Usually you TRY all questions, provide what you think are answers... then when a tutor in your subject area comes on line they will CHECK your answers...
I randomly picked this question in your series of questions...
I am not a physics major (rather a Calculus major) and it appears to me that this is more of a logic problem.
They don't tell you the condition of the balance once the removal of the 1.91 mass is gone, and again when the 1.2 mass is removed. Thus there could be more than one answer.
The most simplified answer is that on the side with the 1.2 is a .71 kg mass (since 1.2+.71 makes up the 1.91 mass), as well there could be a .71 mass on the 1.91 kg side. Thus when you remove the 1.2 and the 1.91 kg masses the balance is still balanced with 0.71 kg on both sides...
But do you see how this opens up the answers to the question by the wording of the question?
Let me echo the comment by Ms Pi. This looks like a homework dump to me. You show no effort and o insight at all. I doubt anyone will do all of your work for you.
I am not a physics major either. Unfortunately we can't see the diagrams nor can we draw them.

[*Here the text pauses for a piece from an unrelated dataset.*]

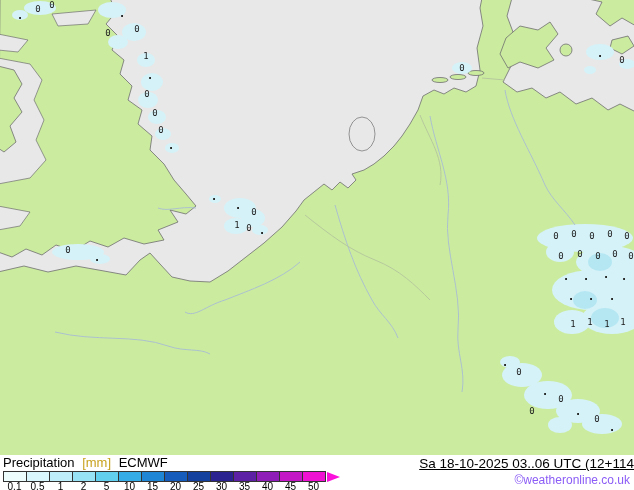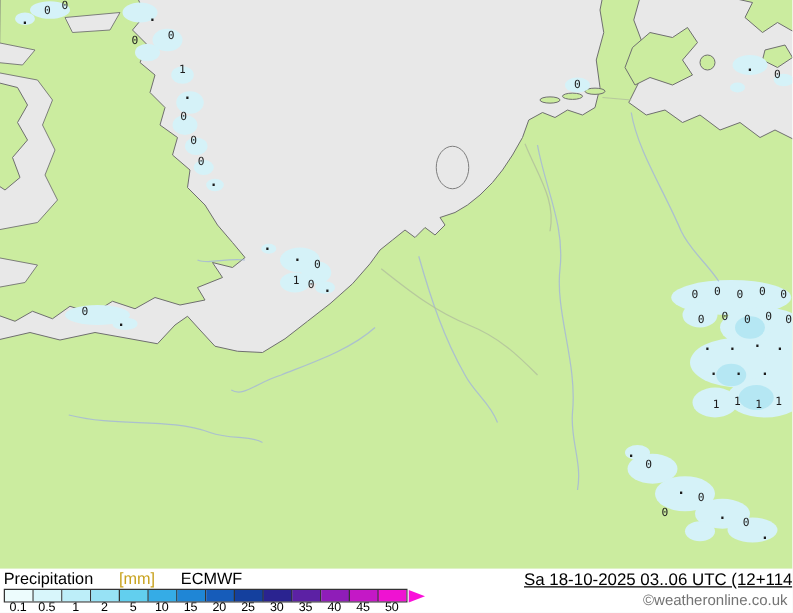"[mm]" .legend-title .unit { margin: 0 17px -> 0 4px }
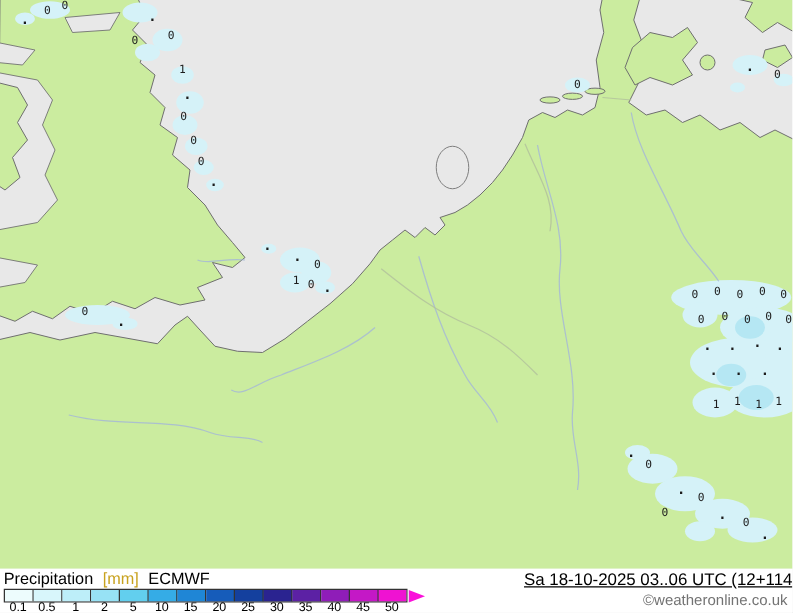"©weatheronline.co.uk" .copyright { color: #737373 -> #8b5cf6 }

The left mass is M1 and the right mass is M2. The left beam is X1 length and the right beam is X2 length so
M1X1 = M2X2
1.2(X1) = 1.9(X2)
(X1/X2) = 1.9/1.2 = 1.58
If we now place the 1.2 kg mass on the RIGHT pan (M2), then
M1X1 = M2X2
M1 = M2(X2/X1)
M1 = 1.2(1/1.58)
M1 = 0.76
Proof: The arm length ratio must stay the same.
0.76*X1 = 1.2X2 and
(X1/X2) = 1.2/0.76 = 1.58
To find the mass on the left pan that will balance the scale, we need to consider the principle of moments.
The principle of moments states that the sum of the clockwise moments about a point is equal to the sum of the anticlockwise moments about the same point.
In this case, the point we are considering is the fulcrum or the pivot point of the balance scale. Let's denote the distance of the fulcrum from the left pan as "d1" and the distance of the fulcrum from the right pan as "d2".
When the scale is balanced with the 1.2-kg block on the left pan and the 1.91-kg block on the right pan, the moments on both sides are equal. Therefore, we have:
Moment on the left pan = Moment on the right pan
Considering the masses and distances involved, we can write the equation as:
(1.2 kg) x d1 = (1.91 kg) x d2
Now, let's consider the new scenario where the 1.91-kg block is removed from the right pan and the 1.2-kg block is moved to the right pan. In this case, the moments on both sides will still be equal:
Moment on the left pan = Moment on the right pan
The moment on the left pan can be calculated as:
Mass on left pan x d1
The moment on the right pan can be calculated as:
(1.2 kg) x (d2 - d1)
Setting the two moments equal to each other, we have:
Mass on left pan x d1 = (1.2 kg) x (d2 - d1)
Now we can rearrange the equation to solve for the mass on the left pan:
Mass on left pan = (1.2 kg) x (d2 - d1) / d1
Substituting the given values for m = 1.2 kg and M = 1.91 kg, as well as the values for d1 and d2 (which can be measured from the figure or given separately), we can calculate the mass on the left pan that will balance the scale.